En dernier lieu, Mme [H] occupait le poste de 'gestionnaire Back-office' au sein de la Direction de l'exploitation de l'association.

Par courrier du 19 mars 2019, Mme [H] a été convoquée à un entretien préalable à un éventuel licenciement, fixé au 1er avril 2019.

Par courrier du 8 avril 2019, Mme [H] a été licenciée pour cause réelle et sérieuse.

Par acte du 11 juillet 2019, Mme [H] a assigné l'association Groupement d'employeurs France Active devant le conseil de prud'hommes de Bobigny aux fins de voir, notamment, fixer la moyenne des salaires à 2 700 euros et condamner son employeur à lui verser des dommages-intérêts pour licenciement vexatoire et pour licenciement sans cause réelle et sérieuse.

Par jugement du 8 mars 2021, le conseil de prud'hommes de Bobigny a:

- dit que le licenciement de Mme [F] [H] ne repose pas sur une cause réelle et sérieuse ;

- condamné le Groupement d'employeurs France Active à payer à Mme [F] [H] les sommes suivantes :

* 10 800,00 € (dix mille huit cents euros) à titre de dommages et intérêts pour licenciement sans cause réelle et sérieuse ;

* 1 000,00 € (mille euros) au titre de l'article 700 du Code de Procédure Civile ;

- rappelé que les créances salariales porteront intérêt de droit à compter de la date de réception par la partie défenderesse de la convocation devant le bureau de conciliation et d'orientation, soit le 15 juillet 2019, et les créances à caractère indemnitaire porteront intérêts au taux légal à compter du jour du prononcé du présent jugement ;

- débouté Mme [F] [H] du surplus de ses demandes ;

- condamne le Groupement d'employeurs France Active aux entiers dépens.

Par déclaration du 8 avril 2021, l'association Groupement d'employeurs France active a interjeté appel de cette décision.

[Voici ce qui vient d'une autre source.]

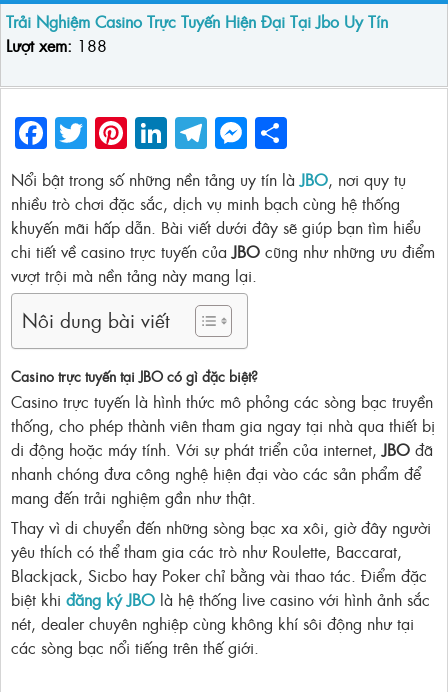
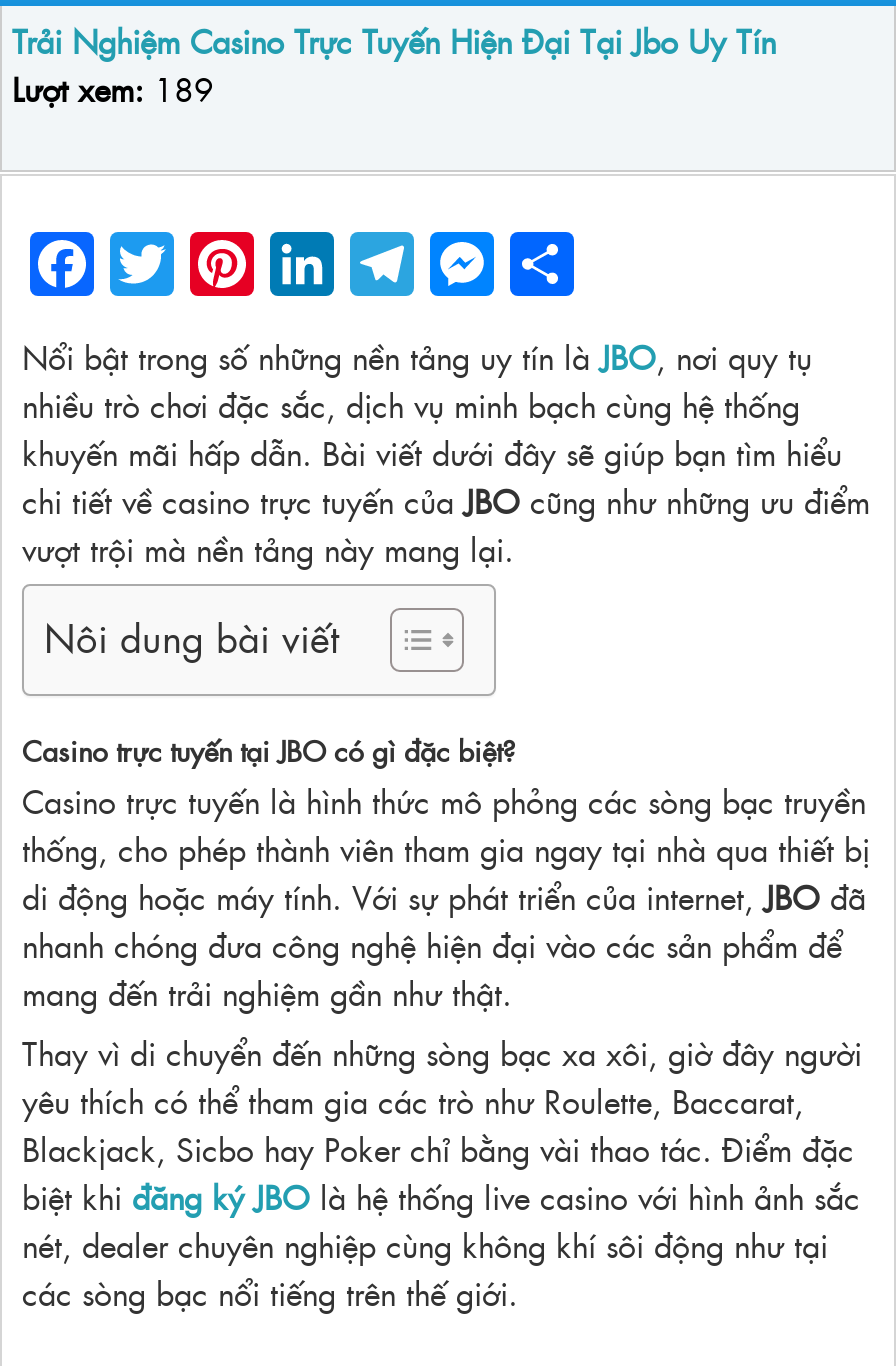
- Lượt xem: 188
+ Lượt xem: 189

Par conclusions au fond notifiées par voie électronique le 17 mai 2021, l'association Groupement d'employeurs France Active demande à la cour de :

- infirmer le jugement entrepris en ce qu'il a jugé que le licenciement de Mme [H] était sans cause réelle et sérieuse et lui a alloué 10 800 euros à titre de dommages et intérêts à ce titre et 1 000 euros sur le fondement de l'article 700 du code de procédure civile ;

- confirmer le jugement entrepris en ce qu'il a débouté Mme [H] de sa demande de dommages et intérêts pour licenciement vexatoire ;

- débouter Mme [H] de l'intégralité de ses demandes ;

- condamner Mme [H] aux entiers dépens.

Par ordonnance sur incident en date du 14 septembre 2023, le conseiller de la mise en état a déclaré les conclusions signifiées par Mme [H] le 20 décembre 2021 irrecevables car hors délai.